___ EXERCISE MATERIALS ___

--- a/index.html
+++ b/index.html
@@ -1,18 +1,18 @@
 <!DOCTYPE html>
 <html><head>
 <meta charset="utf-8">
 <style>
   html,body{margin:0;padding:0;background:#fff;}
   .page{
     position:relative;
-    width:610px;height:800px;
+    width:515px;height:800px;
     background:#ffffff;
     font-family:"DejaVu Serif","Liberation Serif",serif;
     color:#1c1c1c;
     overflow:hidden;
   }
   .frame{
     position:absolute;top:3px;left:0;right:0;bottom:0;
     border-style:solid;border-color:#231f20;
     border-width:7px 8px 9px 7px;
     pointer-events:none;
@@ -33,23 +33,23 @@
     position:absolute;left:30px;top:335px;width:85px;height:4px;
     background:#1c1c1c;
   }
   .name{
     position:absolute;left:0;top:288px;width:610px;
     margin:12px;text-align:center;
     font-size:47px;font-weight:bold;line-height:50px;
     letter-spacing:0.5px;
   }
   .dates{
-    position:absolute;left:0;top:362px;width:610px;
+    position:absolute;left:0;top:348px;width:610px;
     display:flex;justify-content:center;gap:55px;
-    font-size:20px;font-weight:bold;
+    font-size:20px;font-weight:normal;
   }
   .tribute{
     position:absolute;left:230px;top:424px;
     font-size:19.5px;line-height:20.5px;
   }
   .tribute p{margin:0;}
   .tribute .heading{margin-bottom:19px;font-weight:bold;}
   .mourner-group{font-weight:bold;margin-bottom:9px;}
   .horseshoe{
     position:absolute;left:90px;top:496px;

___
___ EXERCISE MATERIALS ___

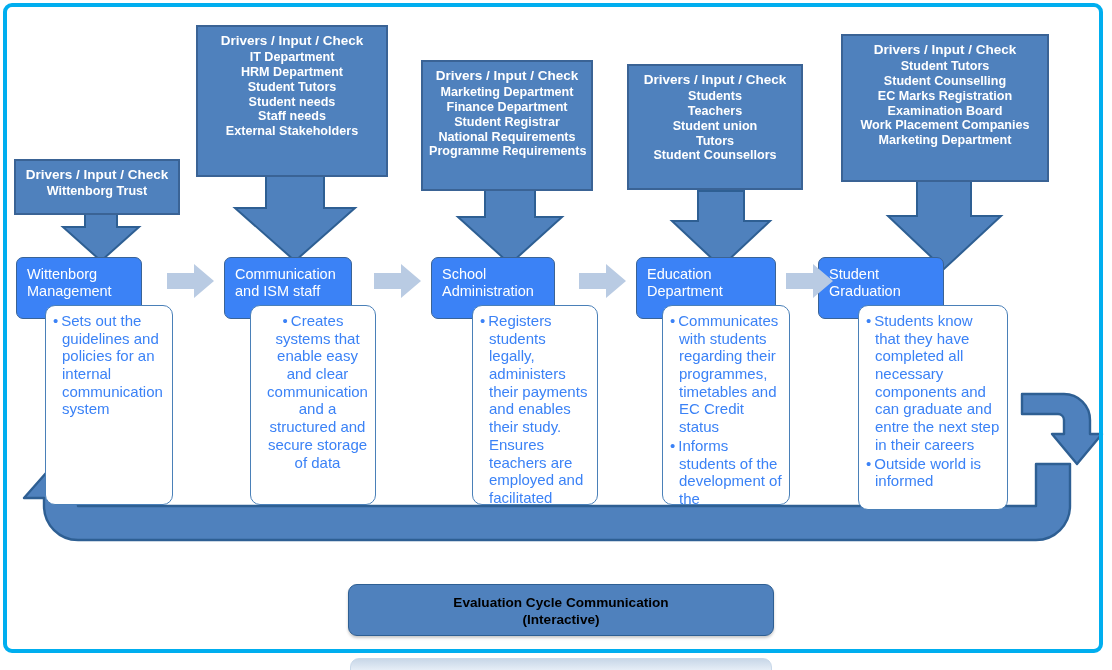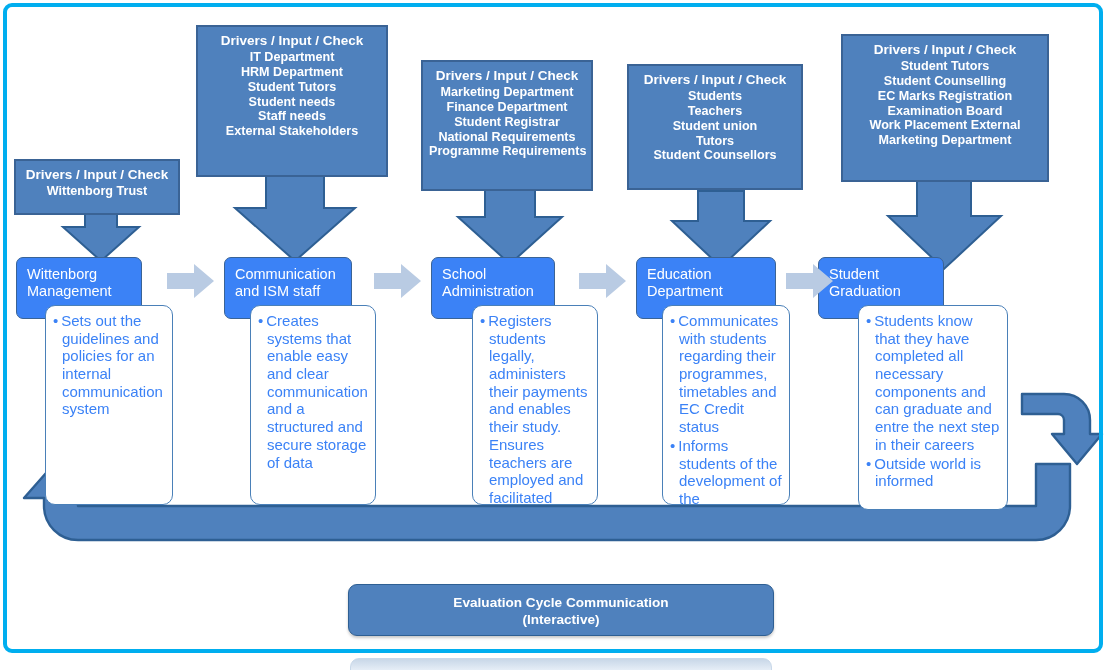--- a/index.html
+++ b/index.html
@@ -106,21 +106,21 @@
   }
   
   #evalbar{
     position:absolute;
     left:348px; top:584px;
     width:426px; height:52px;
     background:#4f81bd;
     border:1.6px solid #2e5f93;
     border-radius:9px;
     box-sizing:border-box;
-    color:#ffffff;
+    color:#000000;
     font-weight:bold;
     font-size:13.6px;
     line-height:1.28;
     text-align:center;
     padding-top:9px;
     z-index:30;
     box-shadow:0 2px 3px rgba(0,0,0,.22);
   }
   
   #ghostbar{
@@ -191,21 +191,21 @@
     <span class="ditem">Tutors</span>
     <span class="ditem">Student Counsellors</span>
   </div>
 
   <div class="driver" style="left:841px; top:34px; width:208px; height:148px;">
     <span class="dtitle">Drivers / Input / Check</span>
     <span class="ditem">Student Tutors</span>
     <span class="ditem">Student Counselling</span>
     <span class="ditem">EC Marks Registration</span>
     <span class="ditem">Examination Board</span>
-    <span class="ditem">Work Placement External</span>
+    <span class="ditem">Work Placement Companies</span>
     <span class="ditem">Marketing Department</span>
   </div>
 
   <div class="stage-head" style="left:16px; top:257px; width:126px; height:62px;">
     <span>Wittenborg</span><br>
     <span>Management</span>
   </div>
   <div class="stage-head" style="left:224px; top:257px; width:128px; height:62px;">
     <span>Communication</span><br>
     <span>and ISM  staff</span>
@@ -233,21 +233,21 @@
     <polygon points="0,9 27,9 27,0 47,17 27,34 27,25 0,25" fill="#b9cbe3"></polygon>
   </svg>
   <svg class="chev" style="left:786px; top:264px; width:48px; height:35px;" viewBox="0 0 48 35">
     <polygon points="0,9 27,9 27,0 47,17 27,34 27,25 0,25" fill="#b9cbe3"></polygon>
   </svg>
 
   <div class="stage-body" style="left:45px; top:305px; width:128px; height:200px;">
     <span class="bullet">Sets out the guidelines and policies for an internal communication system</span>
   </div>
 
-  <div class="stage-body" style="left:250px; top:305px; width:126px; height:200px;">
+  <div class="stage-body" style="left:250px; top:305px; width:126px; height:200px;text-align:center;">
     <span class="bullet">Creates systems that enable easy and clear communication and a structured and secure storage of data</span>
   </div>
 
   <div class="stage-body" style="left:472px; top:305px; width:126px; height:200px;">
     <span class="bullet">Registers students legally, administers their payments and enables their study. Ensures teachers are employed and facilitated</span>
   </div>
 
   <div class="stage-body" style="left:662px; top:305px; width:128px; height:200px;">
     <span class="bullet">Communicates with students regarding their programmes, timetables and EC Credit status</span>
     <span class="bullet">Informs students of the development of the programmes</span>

___

§ **EXERCISE PROMPT**: Please go through the entries and show every line with the word "center".

§ **TASK OUTPUT**:
     margin:12px;text-align:center;
     display:flex;justify-content:center;gap:55px;
     text-align:center;
+  <div class="stage-body" style="left:250px; top:305px; width:126px; height:200px;text-align:center;">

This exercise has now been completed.